(Items from a data source)
Start of Block

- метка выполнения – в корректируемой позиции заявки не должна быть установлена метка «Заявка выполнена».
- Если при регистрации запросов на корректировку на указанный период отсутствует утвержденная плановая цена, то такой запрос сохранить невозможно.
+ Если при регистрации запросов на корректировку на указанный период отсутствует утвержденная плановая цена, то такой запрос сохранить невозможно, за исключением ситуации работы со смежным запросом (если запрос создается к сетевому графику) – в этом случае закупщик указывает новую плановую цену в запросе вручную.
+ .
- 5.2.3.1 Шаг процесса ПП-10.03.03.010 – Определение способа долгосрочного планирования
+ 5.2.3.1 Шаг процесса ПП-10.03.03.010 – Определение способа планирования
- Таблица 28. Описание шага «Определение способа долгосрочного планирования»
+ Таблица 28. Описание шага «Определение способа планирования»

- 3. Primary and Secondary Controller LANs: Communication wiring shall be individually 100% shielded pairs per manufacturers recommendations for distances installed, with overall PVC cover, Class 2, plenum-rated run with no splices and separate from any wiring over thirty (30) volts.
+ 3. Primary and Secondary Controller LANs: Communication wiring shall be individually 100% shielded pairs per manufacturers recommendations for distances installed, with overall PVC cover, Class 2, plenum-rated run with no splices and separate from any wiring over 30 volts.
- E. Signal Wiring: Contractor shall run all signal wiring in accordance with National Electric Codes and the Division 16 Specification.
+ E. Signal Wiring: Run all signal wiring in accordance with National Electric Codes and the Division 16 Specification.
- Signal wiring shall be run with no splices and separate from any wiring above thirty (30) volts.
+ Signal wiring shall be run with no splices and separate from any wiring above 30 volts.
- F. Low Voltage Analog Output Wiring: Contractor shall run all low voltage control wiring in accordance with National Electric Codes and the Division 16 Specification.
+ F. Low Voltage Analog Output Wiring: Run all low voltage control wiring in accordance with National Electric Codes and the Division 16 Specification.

End of Block

--- ASSIGNMENT ---
Show all lines from the records above where the word "pairs" occurs.

--- RESPONSE AREA ---
- 3. Primary and Secondary Controller LANs: Communication wiring shall be individually 100% shielded pairs per manufacturers recommendations for distances installed, with overall PVC cover, Class 2, plenum-rated run with no splices and separate from any wiring over thirty (30) volts.
+ 3. Primary and Secondary Controller LANs: Communication wiring shall be individually 100% shielded pairs per manufacturers recommendations for distances installed, with overall PVC cover, Class 2, plenum-rated run with no splices and separate from any wiring over 30 volts.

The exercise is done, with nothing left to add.